New South Wales Heritage Register
- Official name: Bowen Terrace
- Type: State heritage (built)
- Designated: 2 April 1999
- Reference no.: 13
- Type: Terrace
- Category: Residential buildings (private)

= Bowen Terrace =

Bowen Terrace is a heritage-listed series of terrace houses located at 3–25 Bathurst Road, Orange, in the Central West region of New South Wales, Australia. It was designed by John Hale.
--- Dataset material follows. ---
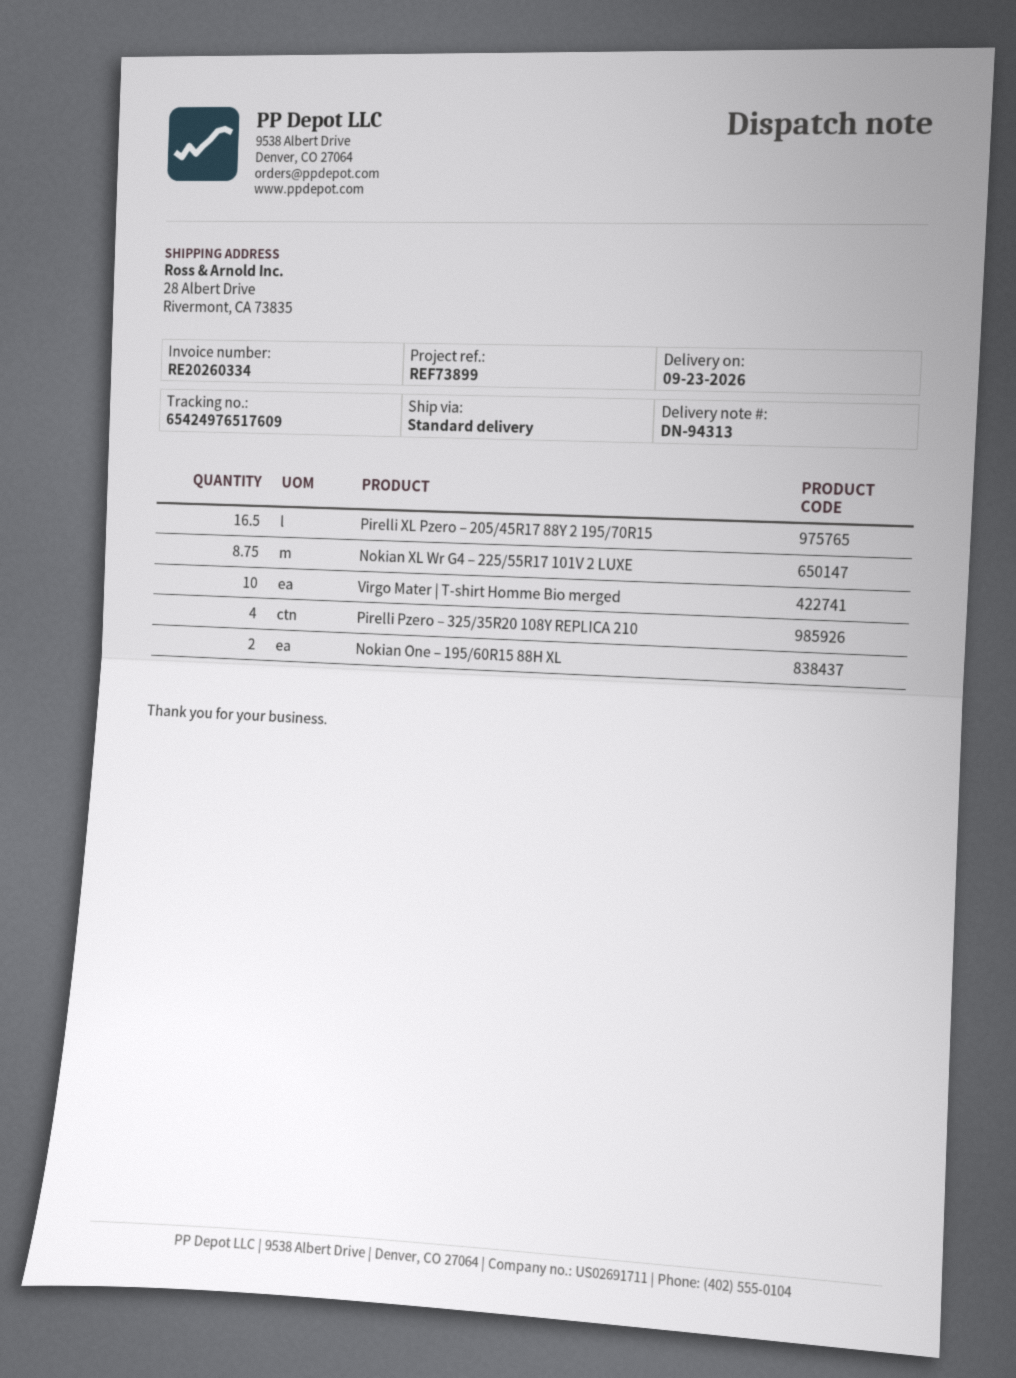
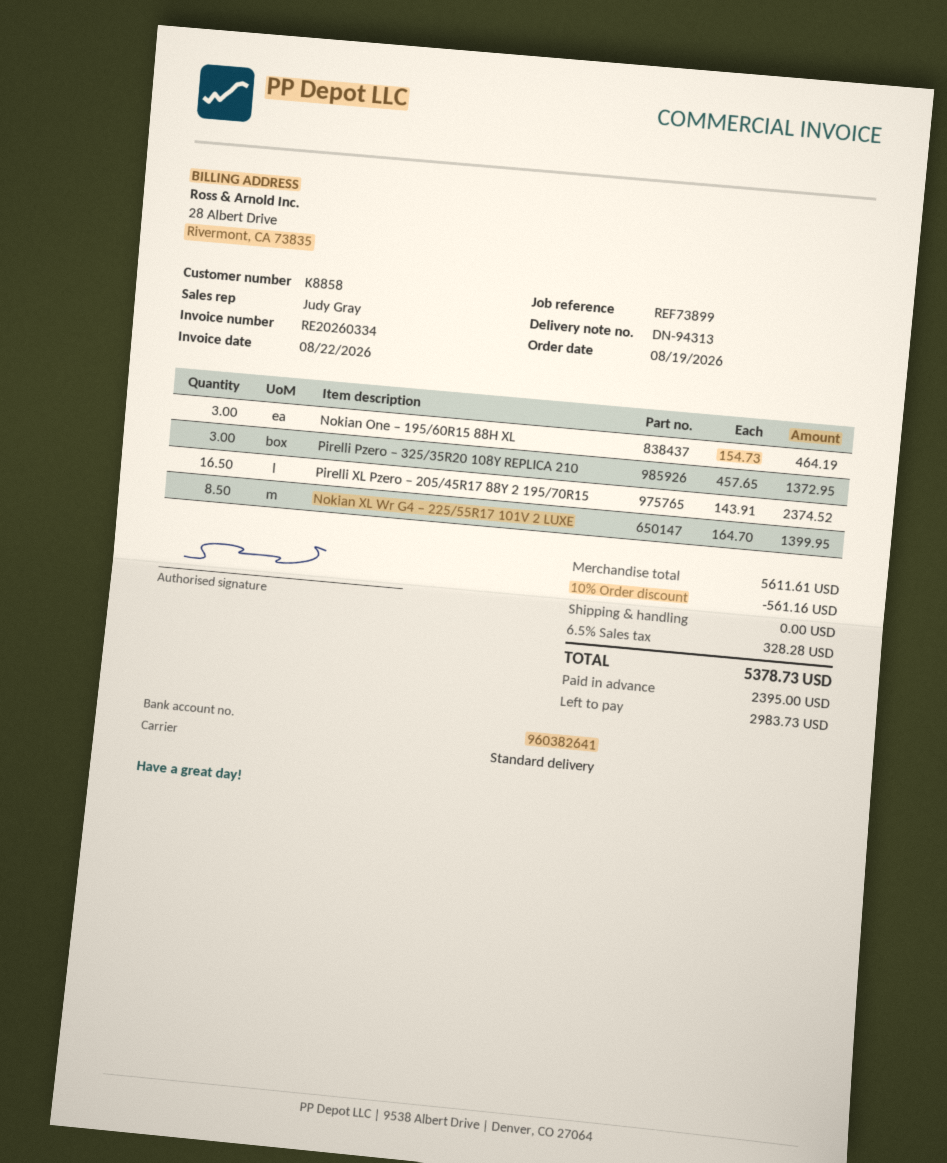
Nokian XL Wr G4 – 225/55R17 101V 2 LUXE: 8.75 -> 8.5
Virgo Mater | T-shirt Homme Bio merged: 10 -> none
Pirelli Pzero – 325/35R20 108Y REPLICA 210: 4 -> 3
Nokian One – 195/60R15 88H XL: 2 -> 3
The property is privately owned. It was added to the New South Wales State Heritage Register on 2 April 1999.

== History ==
Bowen Terrace stands on part of 256.2 ha granted to Joseph Moulder in 1836. In 1875 Henry Thomas Bowen purchased 3.281 ha from Moulder and in 1876 he constructed Bowen Terrace. Bowen Terraces was designed by the town's Architect John Hale who also designed his home, Glenroi House, built at the same time. William Hawke purchased the Terrace from Bowen (date unknown) and the father of the present owner purchased the property in 1924.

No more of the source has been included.